After two years of inaction on the Keystone XL pipeline, it could be a Louisiana Senate run-off that finally forces Congress to vote on the measure.
The so-called Bayou Brawl was on full display on Capitol Hill Wednesday as the two candidates – Democrat Sen. Mary Landrieu and Republican Rep. Bill Cassidy – raced to be first to hold a vote on the Keystone XL pipeline.
Fresh off the campaign trail, Landrieu, D-La., implored Senate Republicans Wednesday to allow a vote on the Keystone XL pipeline in the lame duck session, saying it would be a good moment for future Senate Majority Leader Mitch McConnell to work in a bipartisan manner.
“I believe it is time to act. I believe that we should take the new majority leader at his word and stop blocking legislation that is broadly supported by the American public and has been for quite some time,” Landrieu, chairwoman of the Senate Energy and Natural Resources committee, said on the Senate floor. “I want to say yes to majority leader, to new majority leader Mitch McConnell. The time to start is now.”
But Republicans on the other side of the Capitol are working swiftly to hold a vote of their own on the pipeline, a measure that is sponsored by Landrieu’s opponent Cassidy. The House Rules Committee announced it was holding a meeting Wednesday night to consider the Keystone XL pipeline bill, described as an “emergency measure,” and House Majority Leader Kevin McCarthy said the measure would be considered on the House floor Thursday.
The Senate agreed to hold a vote on Keystone XL as early as Tuesday.
On Tuesday, Bloomberg News reported that Senate Democrats were considering holding a vote on Keystone XL to help Landrieu in her December 6 run-off in Louisiana. Sen. John Cornyn, R-Texas, called the idea a “bad joke.”
“I think it’s kind of too little too late and everybody gets the bad joke right?” Cornyn told reporters Wednesday.“That under the current management Senator Landrieu couldn’t even get a vote on this piece of legislation that might’ve actually helped her on November the 4th but now they’re going to do it before December the 6th? I think people are smarter than that,” Cornyn told reporters Wednesday. "
Senate Minority Leader Mitch McConnell has said he will appoint Cassidy to the Senate Energy and Natural Resources Committee should he win run-off.
Throughout her campaign, Landrieu touted her support for the Keystone XL pipeline as well as her chairmanship on the Senate Energy and Natural Resources Committee. Most Republicans and a handful of Democrats in the Senate support the pipeline.

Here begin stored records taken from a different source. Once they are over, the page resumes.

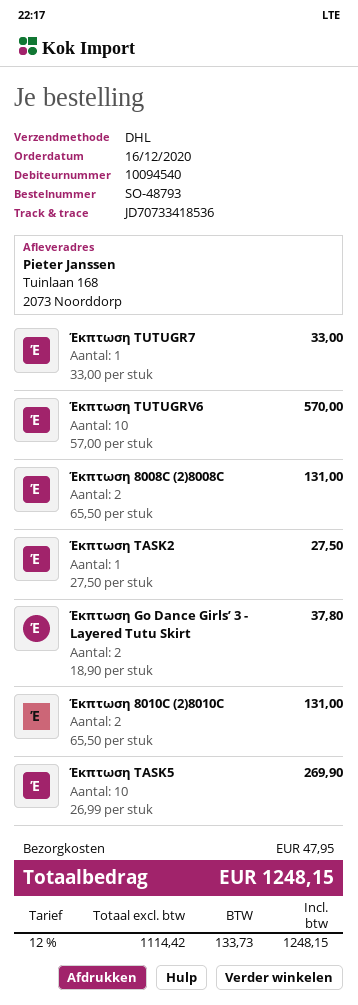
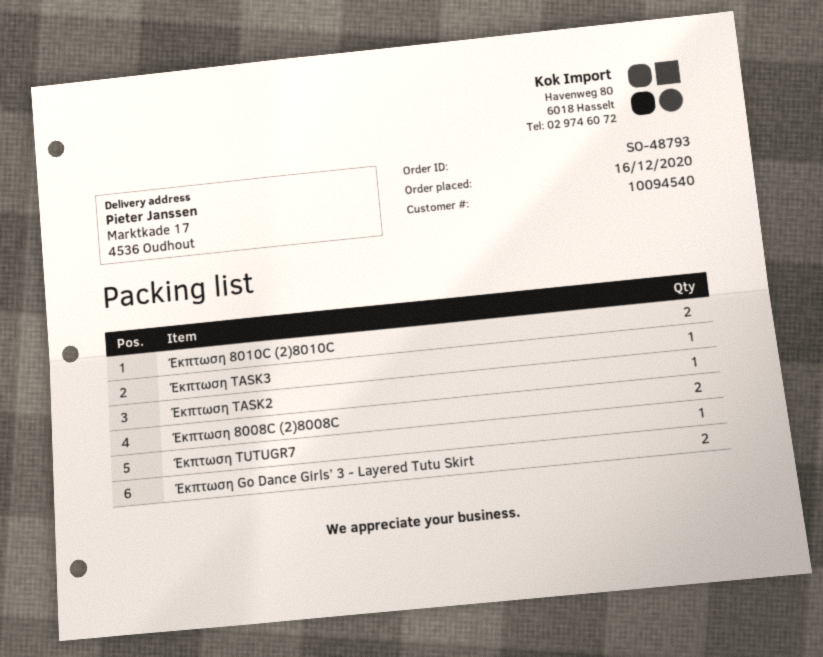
ship to: Tuinlaan 168, 2073 Noorddorp -> Marktkade 17, 4536 Oudhout
Έκπτωση TUTUGRV6: 10 -> none
Έκπτωση TASK5: 10 -> none
Έκπτωση TASK3: none -> 1

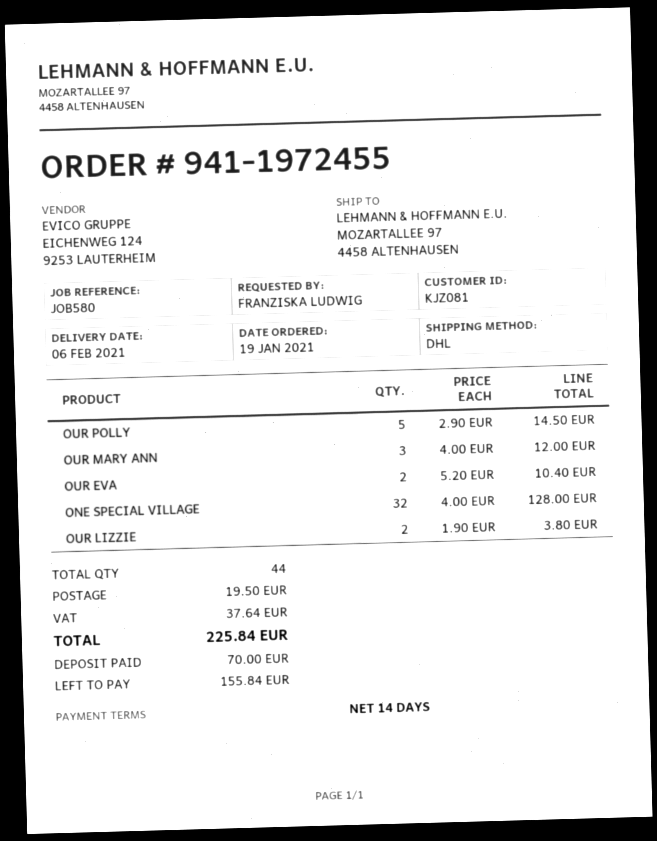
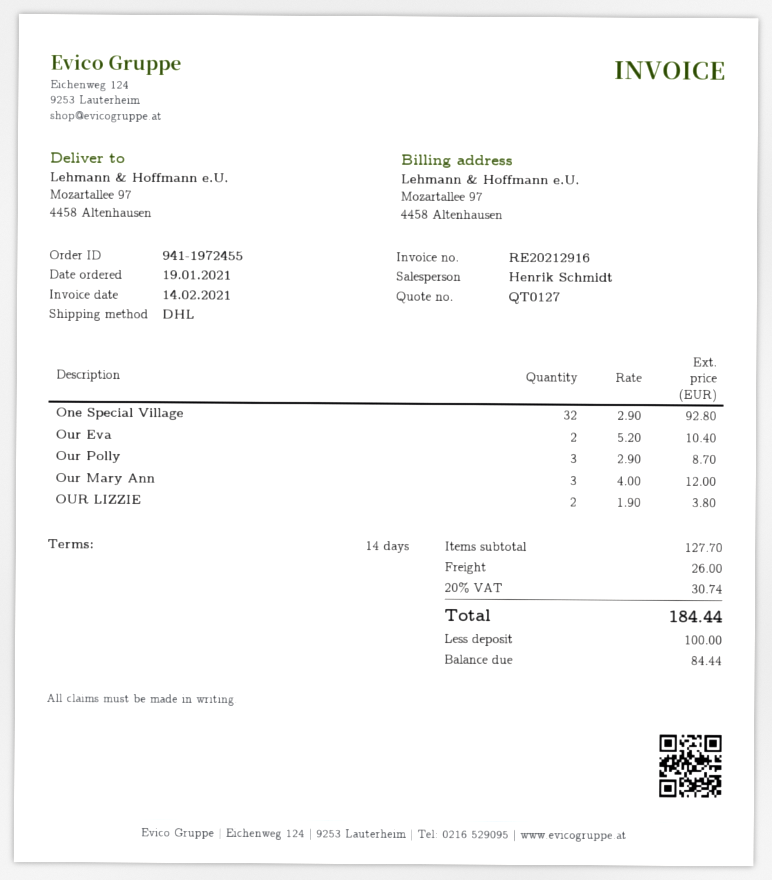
OUR POLLY: 5 x 2.90 = 14.50 -> 3 x 2.90 = 8.70
ONE SPECIAL VILLAGE: 32 x 4.00 = 128.00 -> 32 x 2.90 = 92.80
shipping: 19.50 -> 26.00
tax: 37.64 -> 30.74
total: 225.84 -> 184.44
deposit: 70.00 -> 100.00
balance: 155.84 -> 84.44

President Obama has refrained from making a decision on the construction of the 1,700-mile long pipeline which would range from Canada down to Texas. Last week, the president said he would allow the State Department’s independent review process on the pipeline to “play out.”
Senate Democrats attempted to hold a vote on the measure earlier this year, but Senate Republicans wanted to add additional energy related amendments to the measure, which kept it from moving forward.